Recorded information:
· · · · · · ·

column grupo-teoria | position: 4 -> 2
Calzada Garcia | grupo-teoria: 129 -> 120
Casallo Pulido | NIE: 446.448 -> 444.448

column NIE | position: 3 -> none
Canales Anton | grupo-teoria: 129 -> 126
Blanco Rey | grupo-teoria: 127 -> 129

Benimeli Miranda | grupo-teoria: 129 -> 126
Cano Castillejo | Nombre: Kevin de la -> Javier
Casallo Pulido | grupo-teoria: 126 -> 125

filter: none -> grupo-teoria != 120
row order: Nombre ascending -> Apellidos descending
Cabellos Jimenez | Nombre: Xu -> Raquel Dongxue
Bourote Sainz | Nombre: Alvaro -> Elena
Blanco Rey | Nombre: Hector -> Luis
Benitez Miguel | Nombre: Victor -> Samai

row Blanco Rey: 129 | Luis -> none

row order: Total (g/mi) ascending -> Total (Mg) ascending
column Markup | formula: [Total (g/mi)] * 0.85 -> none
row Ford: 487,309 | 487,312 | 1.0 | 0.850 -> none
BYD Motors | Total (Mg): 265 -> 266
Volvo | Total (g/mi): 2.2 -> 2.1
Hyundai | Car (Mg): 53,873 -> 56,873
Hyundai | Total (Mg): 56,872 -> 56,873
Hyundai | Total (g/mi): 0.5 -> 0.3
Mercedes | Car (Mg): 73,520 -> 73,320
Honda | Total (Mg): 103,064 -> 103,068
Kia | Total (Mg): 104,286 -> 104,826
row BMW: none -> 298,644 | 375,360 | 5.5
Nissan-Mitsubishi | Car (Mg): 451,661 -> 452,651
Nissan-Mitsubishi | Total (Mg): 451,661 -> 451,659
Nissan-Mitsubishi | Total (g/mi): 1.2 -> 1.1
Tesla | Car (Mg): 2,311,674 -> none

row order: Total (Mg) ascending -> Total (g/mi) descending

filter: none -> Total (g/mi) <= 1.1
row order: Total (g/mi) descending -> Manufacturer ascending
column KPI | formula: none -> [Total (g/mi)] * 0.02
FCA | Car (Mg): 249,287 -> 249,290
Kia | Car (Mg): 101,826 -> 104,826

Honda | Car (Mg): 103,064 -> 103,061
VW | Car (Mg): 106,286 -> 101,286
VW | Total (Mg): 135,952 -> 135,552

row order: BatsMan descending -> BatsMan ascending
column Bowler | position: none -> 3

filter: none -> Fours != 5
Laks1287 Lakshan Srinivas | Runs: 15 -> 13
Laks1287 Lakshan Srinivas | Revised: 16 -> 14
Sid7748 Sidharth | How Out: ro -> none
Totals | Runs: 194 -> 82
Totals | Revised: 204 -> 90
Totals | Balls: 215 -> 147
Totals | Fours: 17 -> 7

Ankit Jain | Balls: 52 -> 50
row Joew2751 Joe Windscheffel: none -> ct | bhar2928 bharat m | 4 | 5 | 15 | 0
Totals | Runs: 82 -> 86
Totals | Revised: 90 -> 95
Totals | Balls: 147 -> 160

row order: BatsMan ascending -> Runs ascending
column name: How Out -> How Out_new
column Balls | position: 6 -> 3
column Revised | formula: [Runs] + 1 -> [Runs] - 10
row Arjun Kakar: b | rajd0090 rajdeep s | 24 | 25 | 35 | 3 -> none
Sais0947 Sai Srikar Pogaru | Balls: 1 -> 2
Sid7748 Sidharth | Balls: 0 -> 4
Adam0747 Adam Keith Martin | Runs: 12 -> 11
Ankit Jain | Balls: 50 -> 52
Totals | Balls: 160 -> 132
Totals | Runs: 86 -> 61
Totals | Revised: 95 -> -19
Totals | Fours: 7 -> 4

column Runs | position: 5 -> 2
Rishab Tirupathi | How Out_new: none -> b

· · · · · · ·

Exercise prompt:
Return nothing but the lines from the first line of the listing through the line with "filter: none -> grupo-teoria != 120", please, keeping every one of them unchanged.

Result of the task:
column grupo-teoria | position: 4 -> 2
Calzada Garcia | grupo-teoria: 129 -> 120
Casallo Pulido | NIE: 446.448 -> 444.448

column NIE | position: 3 -> none
Canales Anton | grupo-teoria: 129 -> 126
Blanco Rey | grupo-teoria: 127 -> 129

Benimeli Miranda | grupo-teoria: 129 -> 126
Cano Castillejo | Nombre: Kevin de la -> Javier
Casallo Pulido | grupo-teoria: 126 -> 125

filter: none -> grupo-teoria != 120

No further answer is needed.